Cross-stitch-Networks-for-Multi-task-Learning
This project is a TensorFlow implementation of a Multi Task Learning method described in the paper Cross-stitch Networks for Multi-task Learning.
Arguments
- --lr, learning rate
- --n_epoch, number of epoch
- --n_batch_size, mini batch size
- --reg_lambda, L2 regularization lambda
- --keep_prob, Dropout keep probability
- --cross_stitch_enabled, Use Cross Stitch or not
Dataset
Fashion-MNIST
Fashion-MNIST is a dataset of Zalando's article images, consisting of a training set of 60,000 examples and a test set of 10,000 examples. Each example is a 28x28 grayscale image, associated with a label from 10 classes:
Label | Description | Label | Description |
---|---|---|---|
0 | T-shirt/top | 5 | Sandal |
1 | Trouser | 6 | Shirt |
2 | Pullover | 7 | Sneaker |
3 | Dress | 8 | Bag |
4 | Coat | 9 | Ankle boot |
For multi task learning, I created another label for each image, which is based on the original labels:
Label | Original Labels | Description |
---|---|---|
0 | 5, 7, 9 | Shoes |
1 | 3, 6, 8 | For Women |
2 | 0, 1, 2, 4 | Other |
The network will train these two classifiers together.
Network
Without task sharing
As a baseline, a network without cross stitch is built, which simply concats two convolutional neural networks side by side. Each network is for one task, although their parameters are not shared. The final loss function is the sum of two loss functions of sub networks.
Here is an overview of this structure:
Both sub convolutional neural networks have the same architecture:
Layer | Output size | filter size / stride |
---|---|---|
conv1 | 28x28x32 | 3x3 / 1 |
pool_1 | 14x14x32 | 2x2 / 2 |
conv2 | 14x14x64 | 3x3 / 1 |
pool_2 | 7x7x64 | 2x2 / 2 |
fc_3 | 1024 | |
output | 10 or 3 depends on task |
With Cross Stitch
Cross Stitch is a transformation applied between layers, it describes the relationship between different tasks with a linear combination of their activations.
The network should learn the relationship by itself, in comparison with manually tuning the shared network structure, this end-to-end approach works better.

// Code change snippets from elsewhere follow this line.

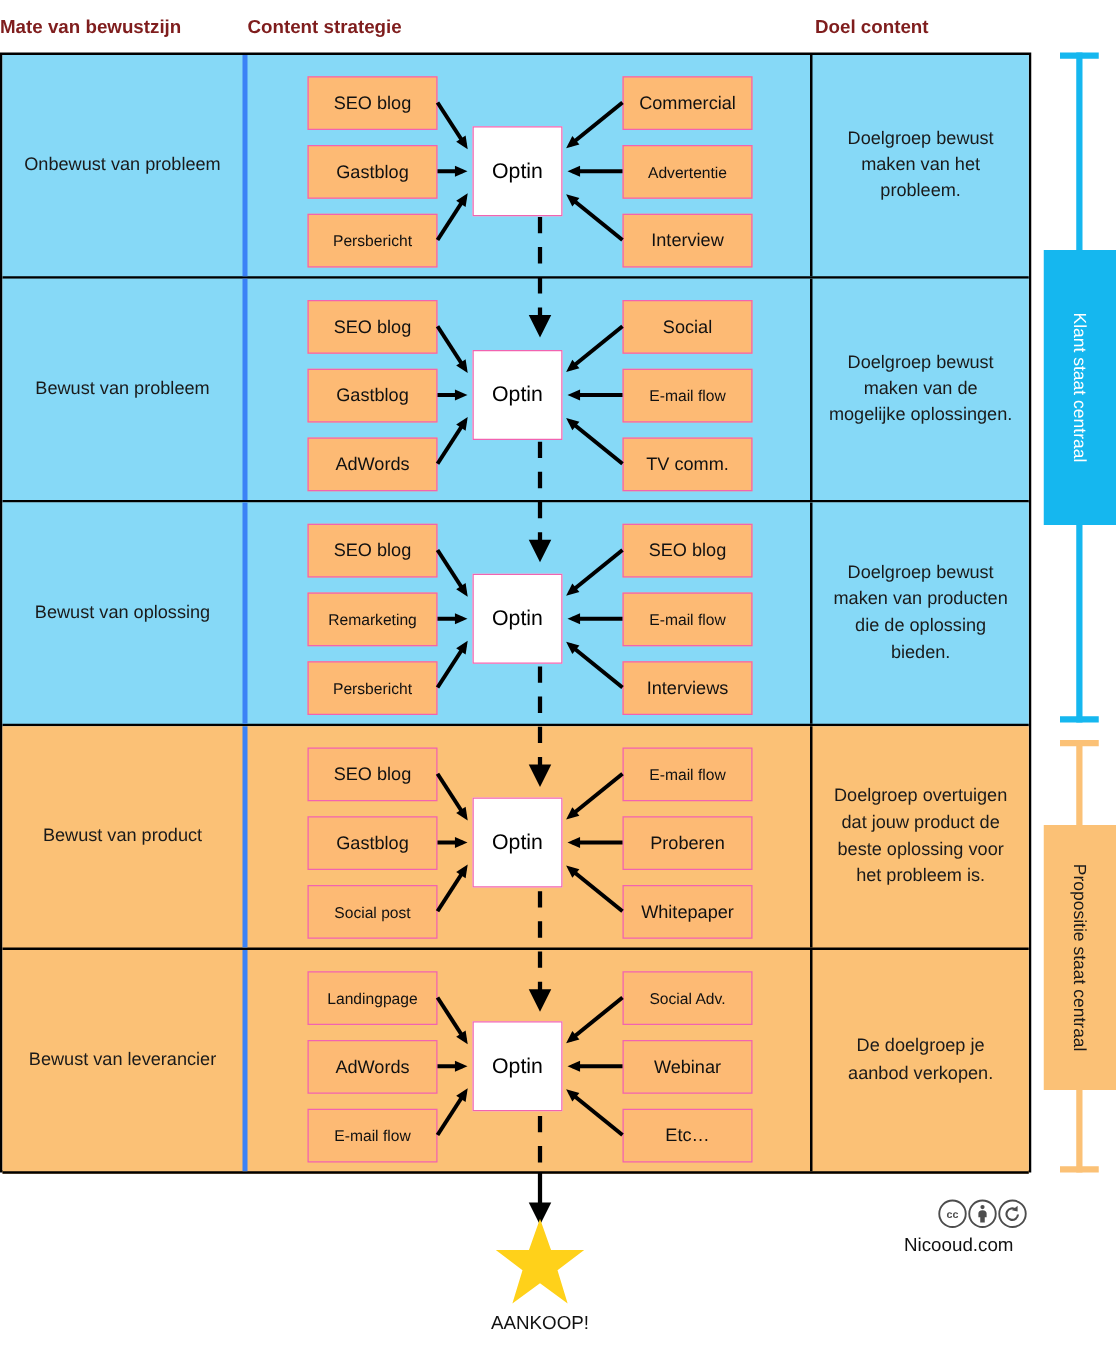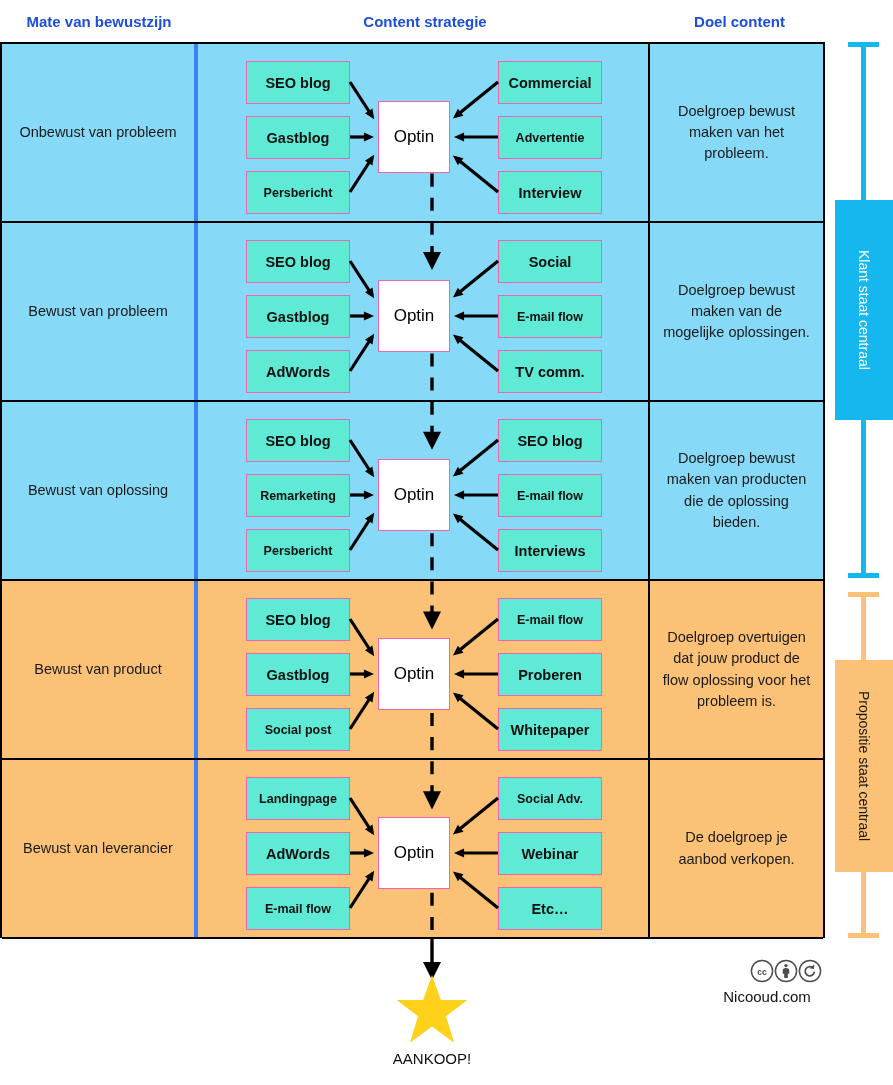--- a/index.html
+++ b/index.html
@@ -10,7 +10,7 @@
   }
   
   .headers{position:absolute;left:0;top:0;width:827px;height:42px;}
-  .hdr{position:absolute;top:13px;font-size:15px;font-weight:bold;color:#1d4ed8;text-align:center;}
+  .hdr{position:absolute;top:13px;font-size:15px;font-weight:bold;color:#7f1d1d;text-align:left;}
   #hdr0{left:0;width:198px;}
   #hdr1{left:198px;width:454px;}
   #hdr2{left:652px;width:175px;}

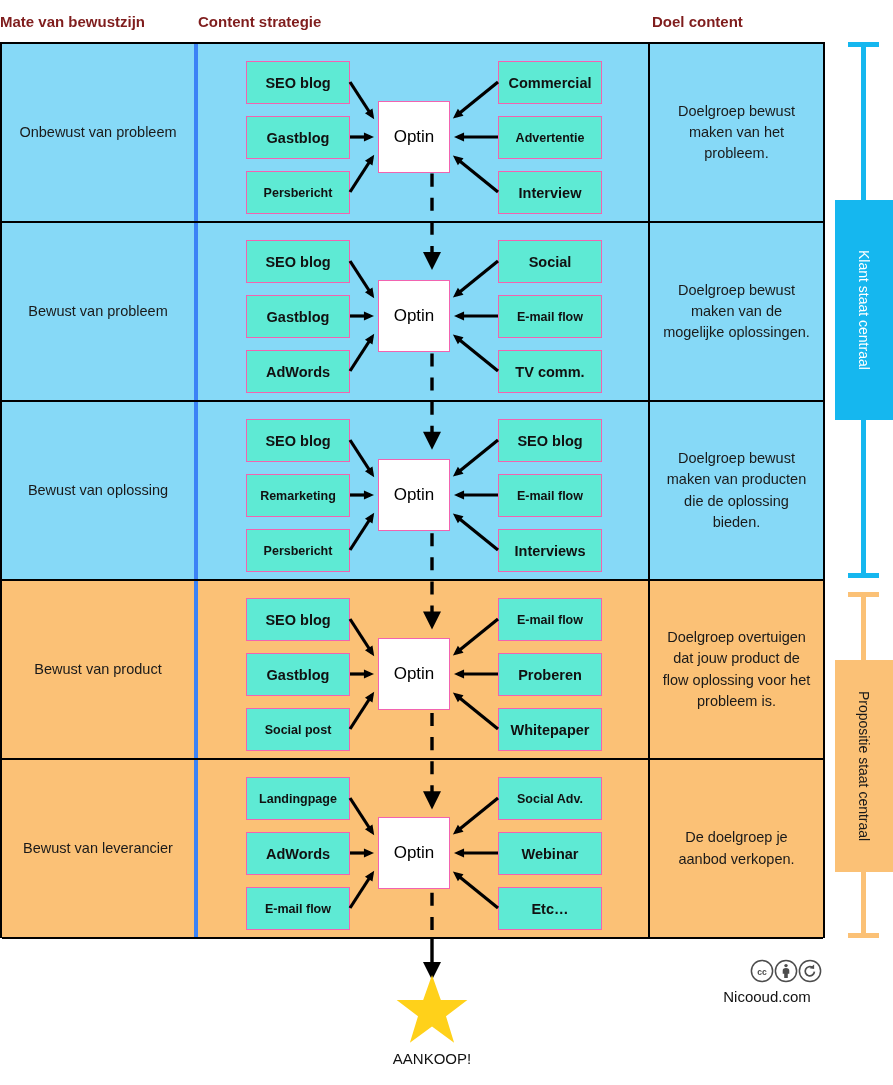--- a/index.html
+++ b/index.html
@@ -34,10 +34,10 @@
       font-size:14.5px;line-height:1.45;padding:0 12px;box-sizing:border-box;}
 
   
-  .chan{position:absolute;width:104px;height:43px;background:#5eead4;
+  .chan{position:absolute;width:104px;height:43px;background:#fdba74;
         border:1.6px solid #f263b0;box-sizing:border-box;
         display:flex;align-items:center;justify-content:center;
-        font-size:14.5px;text-align:center;color:#111;font-weight:bold;}
+        font-size:14.5px;text-align:center;color:#111;}
   .chan.sm{font-size:12.5px;}
   .left0{left:48px;top:17px;}
   .left1{left:48px;top:72px;}

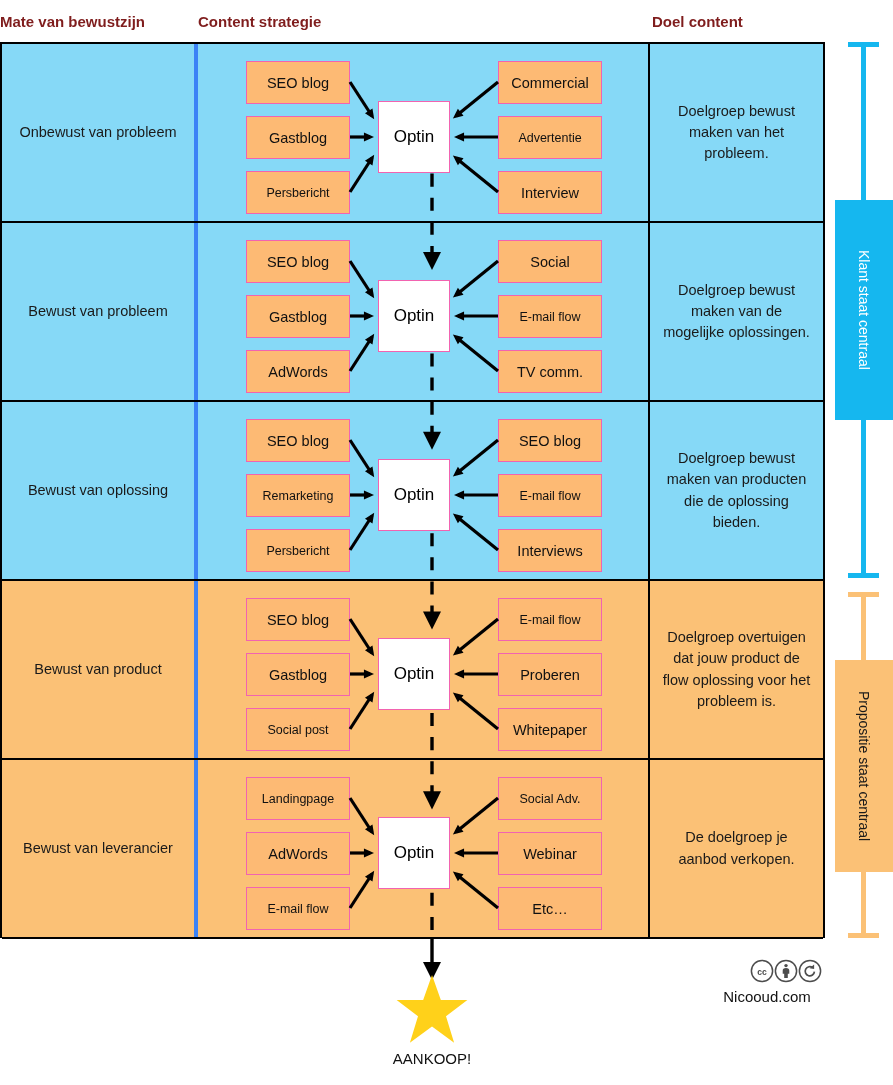--- a/index.html
+++ b/index.html
@@ -196,7 +196,7 @@
           <polygon points="254.89102051717006,111.48320708532815 265.5198348687475,114.31663354100007 259.8754674634571,121.28908739459412" fill="#000"></polygon>
         </svg>
       </div>
-      <div class="cell-goal">Doelgroep overtuigen dat jouw product de flow oplossing voor het probleem is.</div>
+      <div class="cell-goal">Doelgroep overtuigen dat jouw product de beste oplossing voor het probleem is.</div>
     </div>
     <div class="row orange">
       <div class="cell-stage">Bewust van leverancier</div>

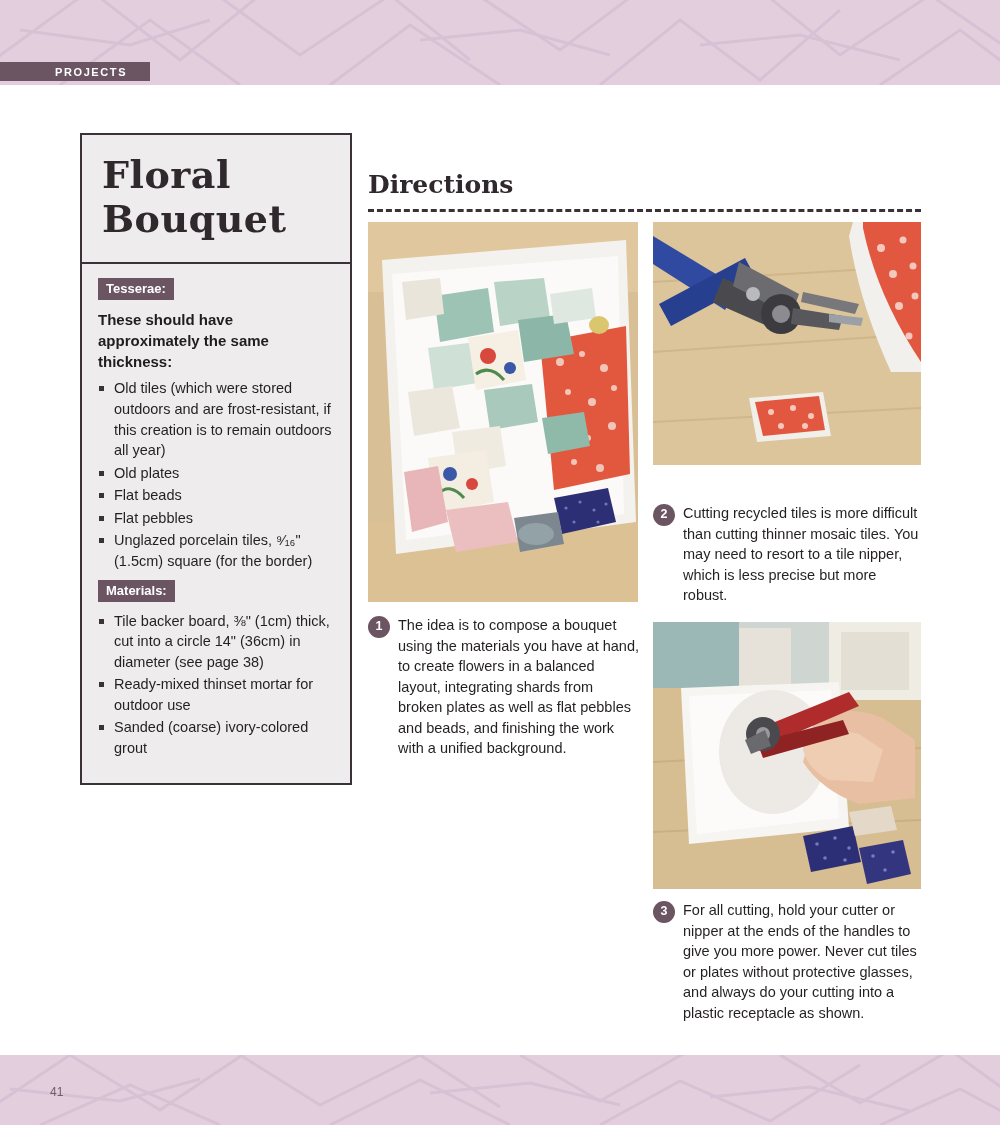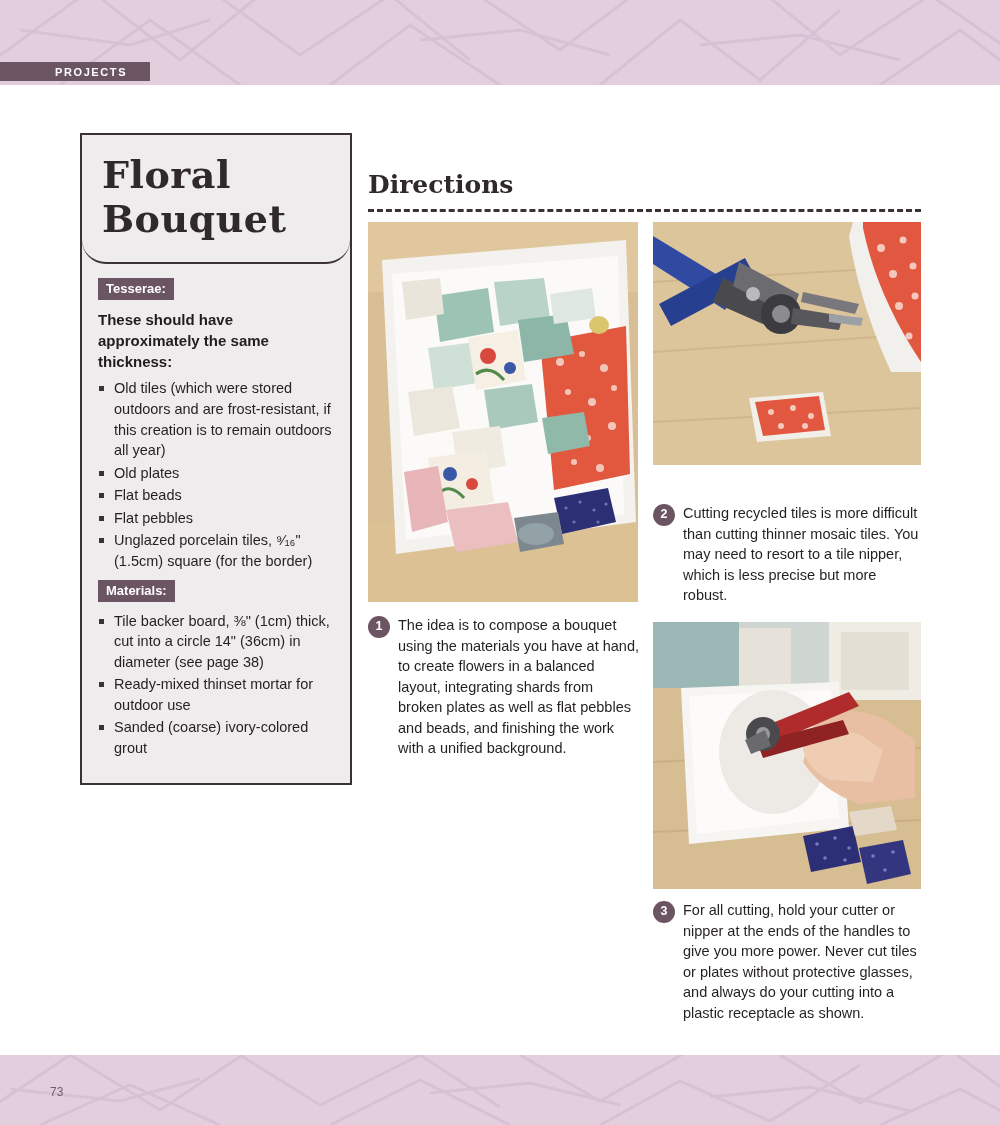--- a/index.html
+++ b/index.html
@@ -67,7 +67,6 @@
   .title-box {
     border-bottom: 2px solid #3a3238;
     padding: 18px 20px 22px 20px;
-    border-radius: 24px;
   }
   .title-box .ttl {
     font-family: "DejaVu Serif", serif;

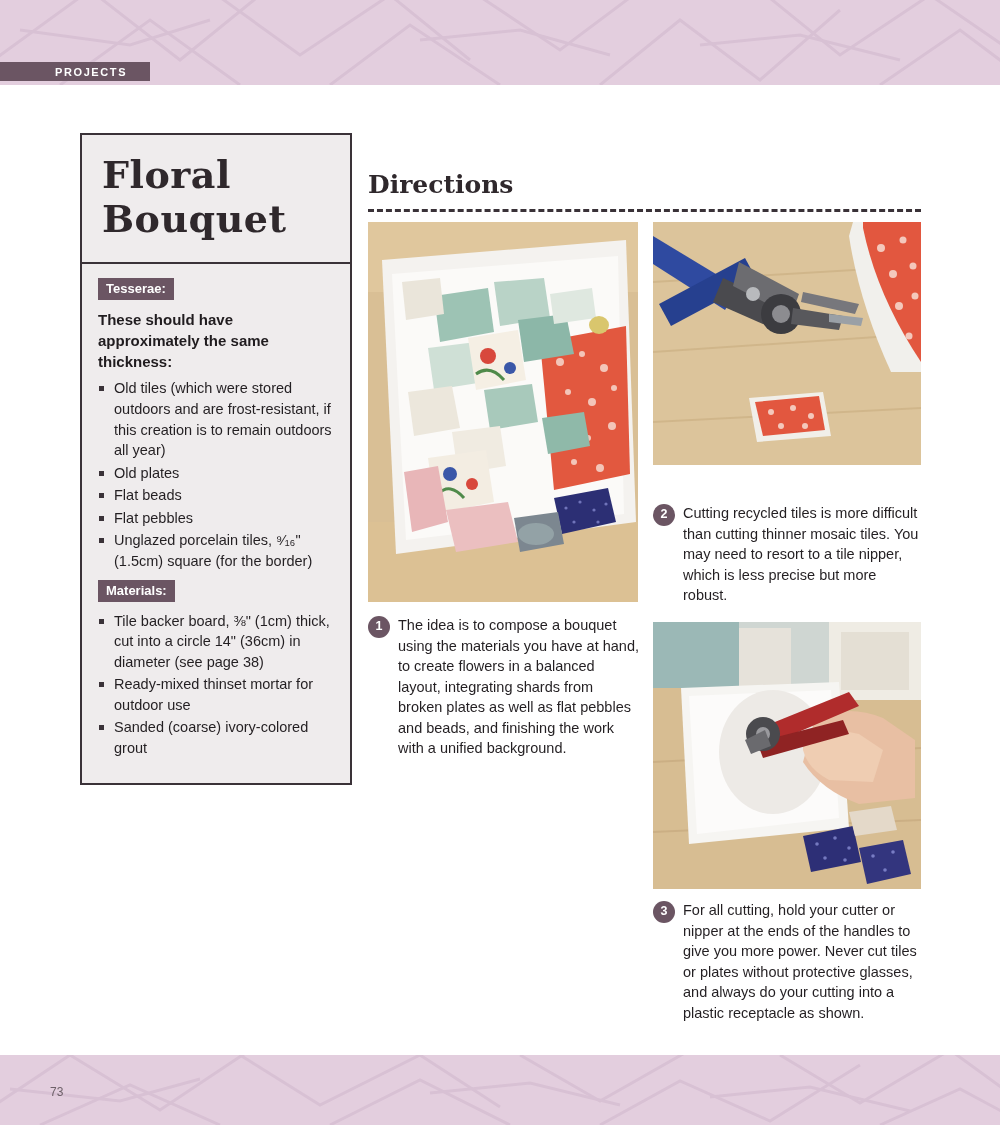--- a/index.html
+++ b/index.html
@@ -437,6 +437,6 @@
   </svg>
 </div>
 
-<div class="page-number">73</div>
+<div class="page-number">41</div>
 
 </body></html>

Here is an overview of this structure:
The convolutional sub networks have the same architecture as above. As in paper suggested the cross stitch units are only added after Pool layers and Fully Connected layers.
Training
- The input images are standardized with z-score.
- L2 regularization is used for convolution layers and fully connected layers, lambda = 1e-5.
- Dropout has keep_prob = 0.8
- Batch normalization is used
- Weights of sub networks are initialized with He initialization
- Weights of Cross Stitch are initialized with identity matrix (i.e no sharing between tasks at the beginning)
- Learning rate is set to a constant value 0.001
- Trained 30 epochs with batch size = 128
Evaluation
The overall accuracy is calculated by averaging the accuracies of all sub tasks.
With cross stitch transformation it gets more than 1% improvement on test dataset.
Orange: without sharing. Blue: with cross stitch.
Result
For Fashion-MNIST new labels are created based on the original labels, so two classification tasks are highly related. I also used this technique to build a gender-age classifier with VGGFace2 dataset, which labels are more independent. In both tests cross stitch improves the accuracy. Although this project only trained with two tasks but it can be extended to more tasks easily.
I didn't pretrain the sub networks as in paper suggested and I also used a different initialization strategy. A better result might be found with more tuning.